Dans le cadre de l'assistance médicale post-arrivée, l'OIM a aidé Haji à acquérir une prothèse de jambe à son retour au pays. Accompagné par des infirmières de l'OIM, Haji a procédé à des ajustements, des moulages et des essais de la prothèse. Après des semaines d'attente, il a finalement reçu sa prothèse et a suivi une physiothérapie. 

« La première séance de thérapie a été difficile. Mais petit à petit, je me suis habitué à ma nouvelle jambe et je me vois faire des choses que je pouvais faire lorsque j'ai été amputé ». 

Néanmoins, l'OIM fournit à Haji un moyen de transport et les moyens d'ouvrir un magasin de détail dans le cadre de son aide à la réintégration. Avoir un magasin lui permettra de subvenir à ses besoins sans trop solliciter son corps. Il pourra ainsi subvenir à ses besoins et à ceux de sa famille. 

« Ce que j'ai vécu a été très difficile. J'aimerais pouvoir revenir en arrière. Cela ne vaut pas la peine de risquer sa vie », déplore Haji. 

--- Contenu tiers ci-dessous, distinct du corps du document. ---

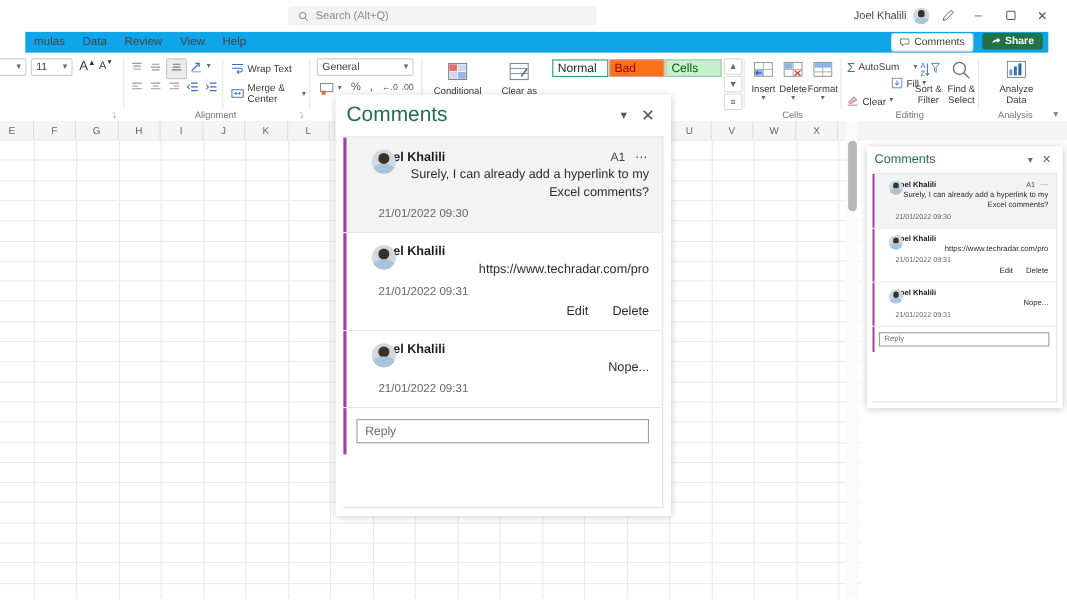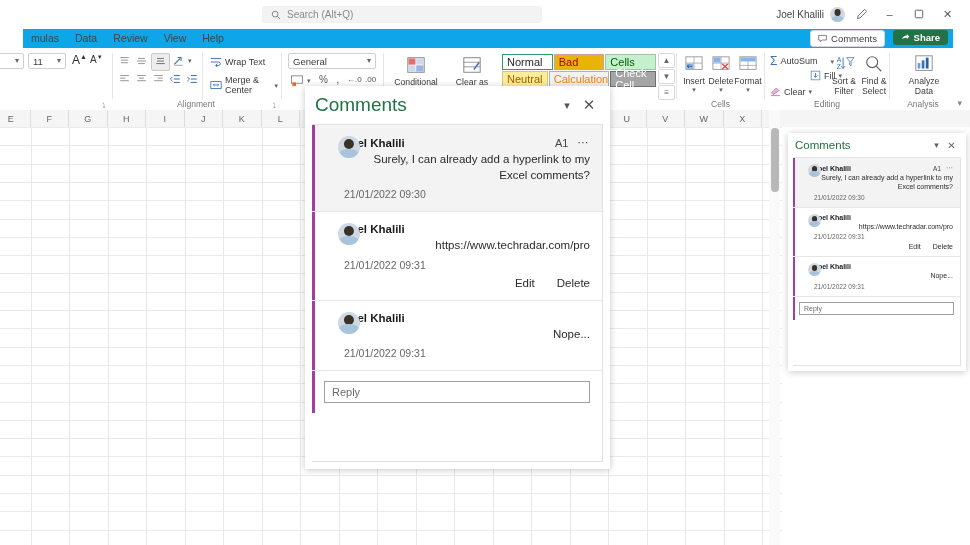"Bad" div.stylecell { background: #eab308 -> #f97316 }
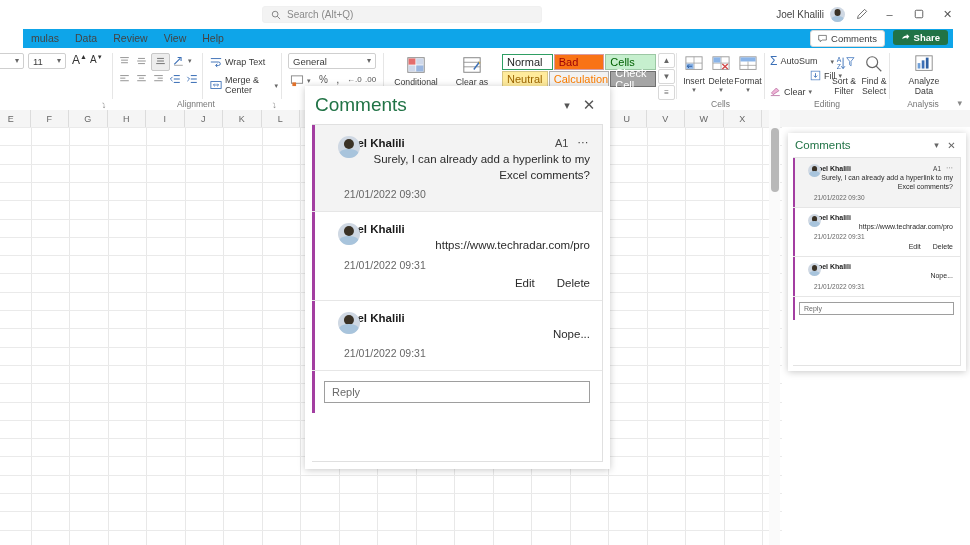"Neutral" div { html: <div> <div> <span>Neutral</span> </div> <div> <span>Calculation</span> </div> <div> <span>Check Cell</span> </div> </div> -> none }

L'initiative de retour humanitaire volontaire de l'OIM est financée par le Bureau de la population, des réfugiés et des migrations (PRM) du Département d'Etat américain et le Centre d'aide humanitaire et de secours du roi Salman (KSrelief). La réponse sanitaire de l'OIM aux migrants au Yémen est financée par l'aide humanitaire de l'UE et les gouvernements allemand et finlandais.

Les services d'assistance humanitaire et de protection de l'OIM en réponse aux besoins des migrants de retour sont alignés sur le Plan régional d'intervention auprès des migrants pour la Corne de l'Afrique et le Yémen, 2023. Il vise à répondre aux besoins des migrants en situation de vulnérabilité et des communautés d'accueil dans les pays situés le long de la route migratoire de l’Est, entre la Corne de l'Afrique et le Yémen. 

*Le nom a été modifié pour des raisons de sensibilité et de protection. 

Cet article a été rédigé par Kaye Viray, responsable des médias et de la communication, OIM Ethiopie.